> _Activity_
Please print exactly the lines below, from the start of the material up to and including the line with "empty as shown.", but none of the pictures.

> _Records for this task_
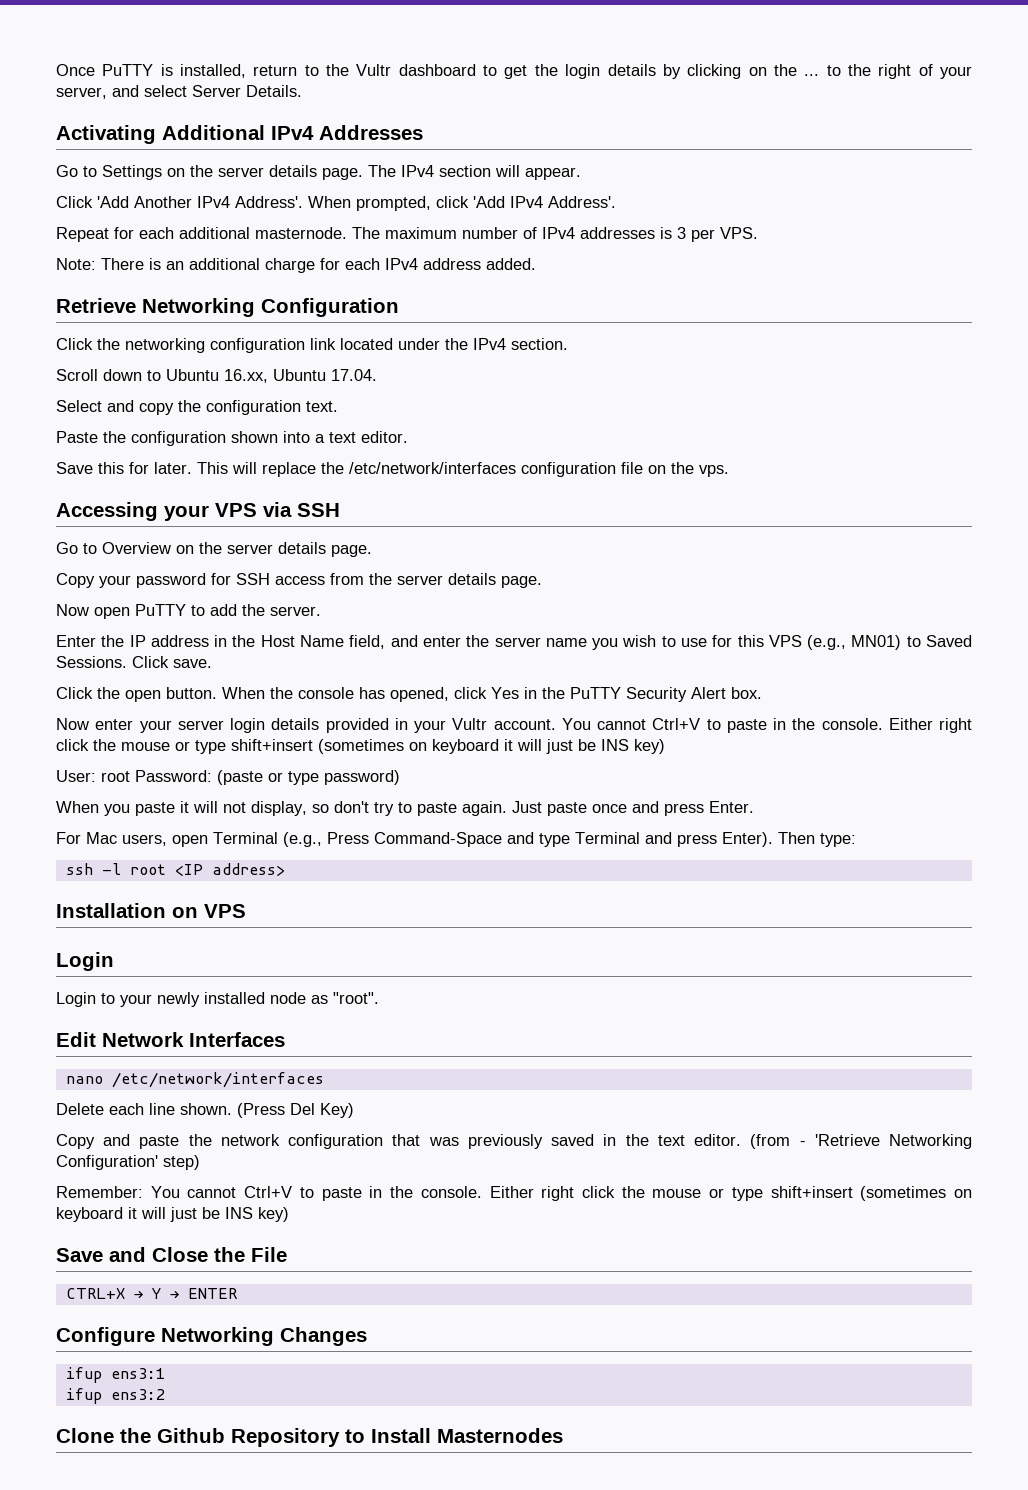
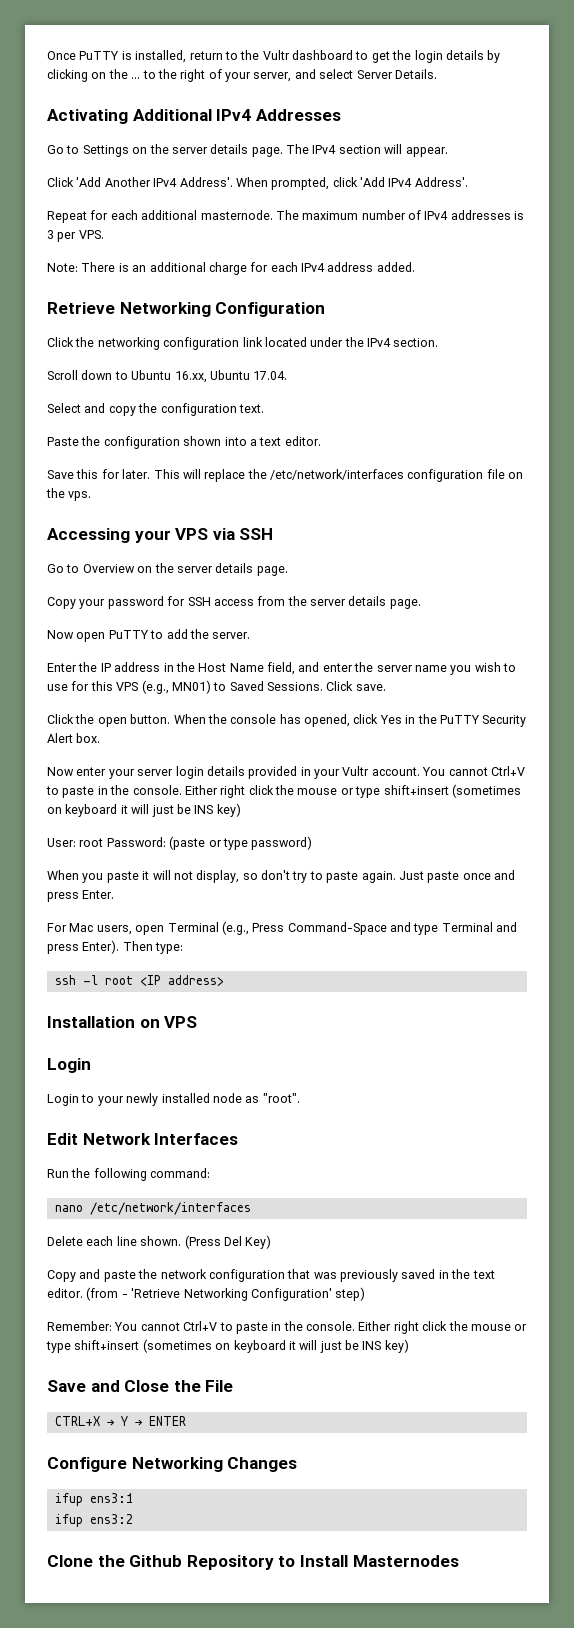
+ Run the following command:

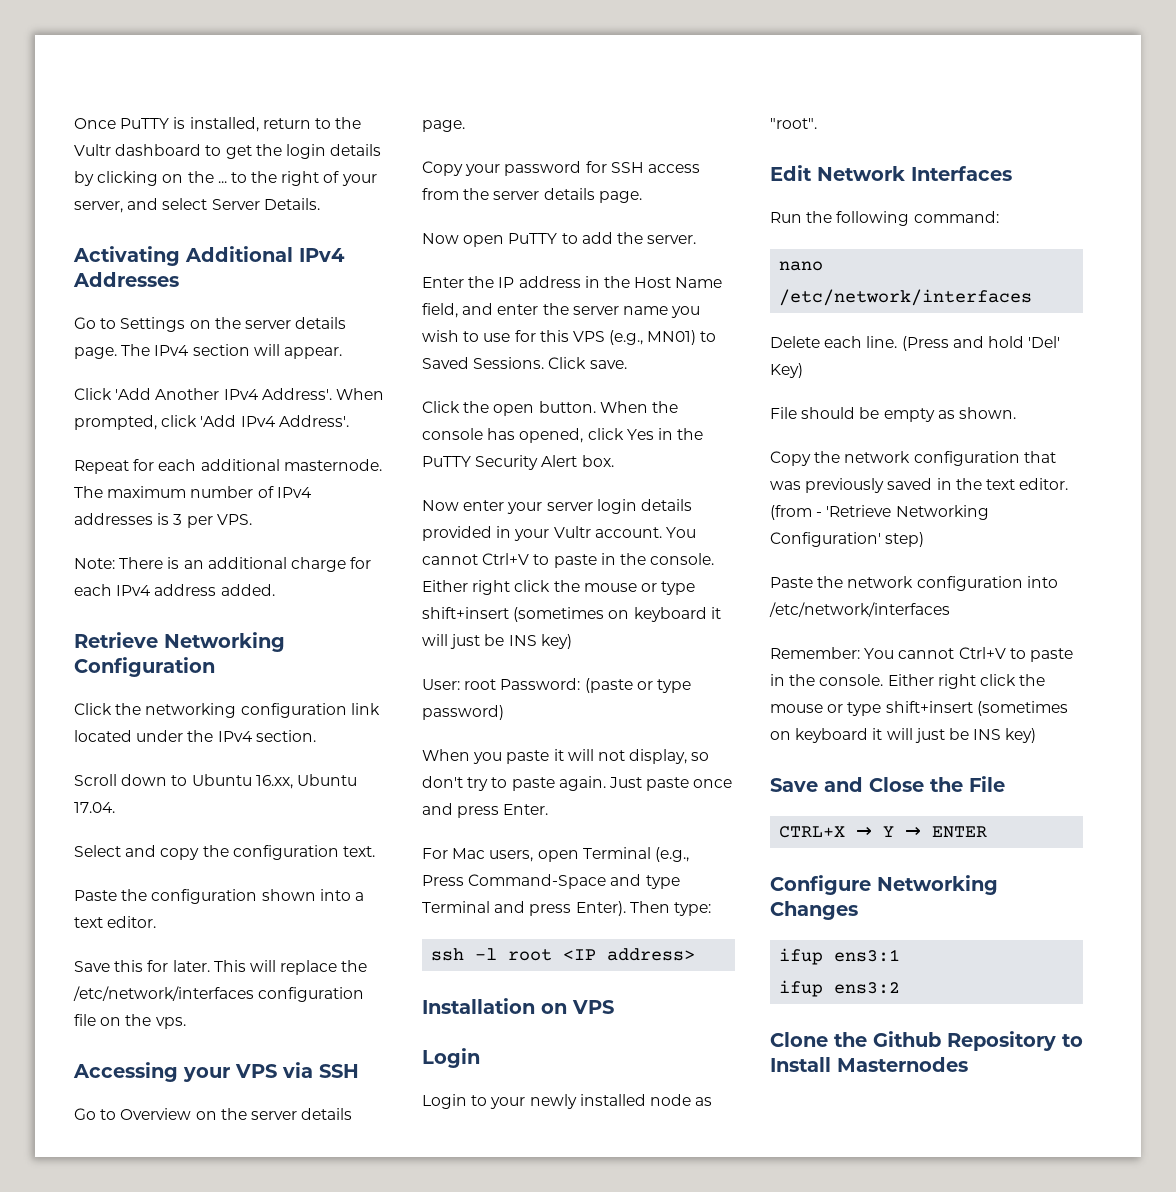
- Delete each line shown. (Press Del Key)
- Copy and paste the network configuration that was previously saved in the text editor.
+ Delete each line. (Press and hold 'Del' Key)
+ File should be empty as shown.
+ Copy the network configuration that was previously saved in the text editor.
+ Paste the network configuration into /etc/network/interfaces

> _Problem solution_
+ Run the following command:

- Delete each line shown. (Press Del Key)
- Copy and paste the network configuration that was previously saved in the text editor.
+ Delete each line. (Press and hold 'Del' Key)
+ File should be empty as shown.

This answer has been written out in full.